Then suddenly, the radio DJ’s stopped mentioning the French fishermen and started blaming the traffic on “Operation Stack: Phase II”. None of them bothered explaining what this might be, but every radio station traffic update was going on about “Operation Stack, Phase II” causing “traffic chaos” all across the region. My colleague and I reached the conclusion that this term didn’t need to be explained because everybody in the world (or at least South Kent) except ourselves was already familiar with Operation Stack: Phase II. I was still harbouring a fear that this was some secret code for “Operation hunt down the Frenchies and club them to death like baby seals”.

I began to contemplate the great potential that Operation Stack : Phase II offered as a generic, cover-all excuse. I figured if Maki ever asks me why I didn’t vacuum or take out the garbage: sorry, it’s on account of Operation Stack: Phase II. Why didn’t I complete my assignments at work? Operation Stack: Phase II. Why didn’t I pay my taxes this year? Operation Stack: Phase II. Very hush-hush, you understand: on Her Majesty’s secret service and all that. Need-to-know basis. I could explain, but then I'd have to kill you.

Finally, a kindly radio DJ took pity on us and unveiled the mystery. It had everything to do with the striking French fishermen.
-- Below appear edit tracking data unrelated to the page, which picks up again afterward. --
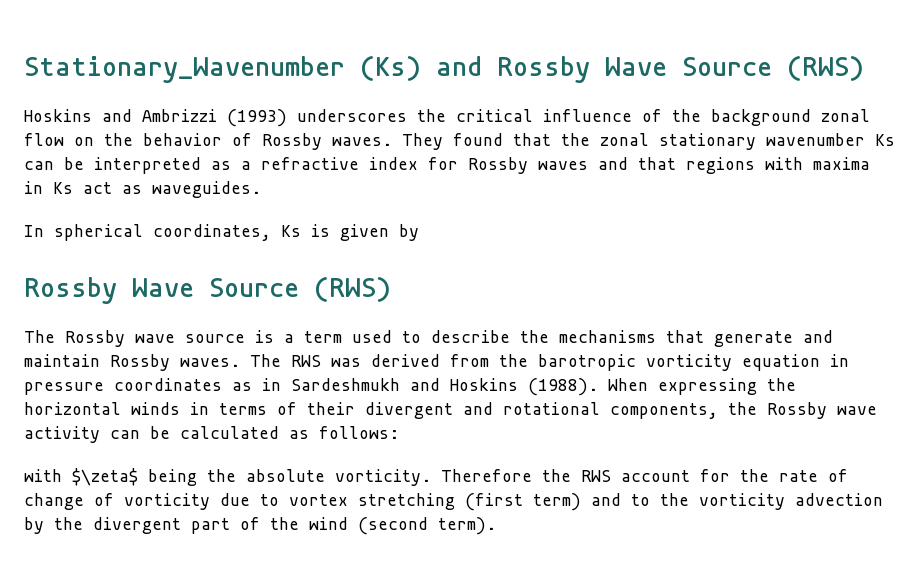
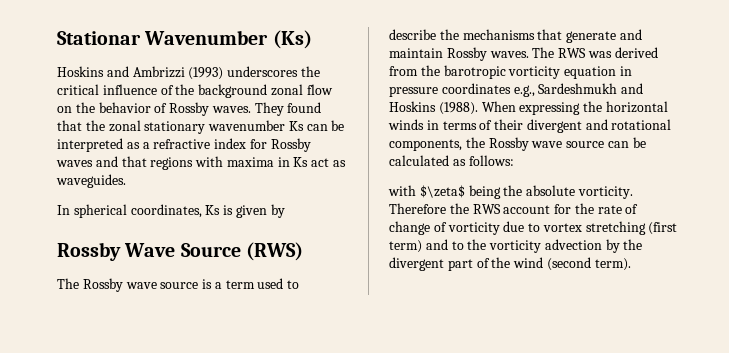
- Stationary_Wavenumber (Ks) and Rossby Wave Source (RWS)
+ Stationar Wavenumber (Ks)
- The RWS was derived from the barotropic vorticity equation in pressure coordinates as in Sardeshmukh and Hoskins (1988).
+ The RWS was derived from the barotropic vorticity equation in pressure coordinates e.g., Sardeshmukh and Hoskins (1988).
- When expressing the horizontal winds in terms of their divergent and rotational components, the Rossby wave activity can be calculated as follows:
+ When expressing the horizontal winds in terms of their divergent and rotational components, the Rossby wave source can be calculated as follows:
Operation Stack is apparently the name given to the process of dealing with road traffic during Channel port closures. In order to avoid all the continent-bound trucks from clogging the ports, a segment of the M20 is closed off to traffic and turned into a giant truck parking lot. Traffic is diverted onto secondary roads for a few miles and then allowed back on the motorway. That way thousands of trucks can wait for their cross-channel ferries without wreaking havoc on the local traffic in Dover, Folkestone, etc. Apparently during long strikes or inclement weather, the trucks can sit there for weeks.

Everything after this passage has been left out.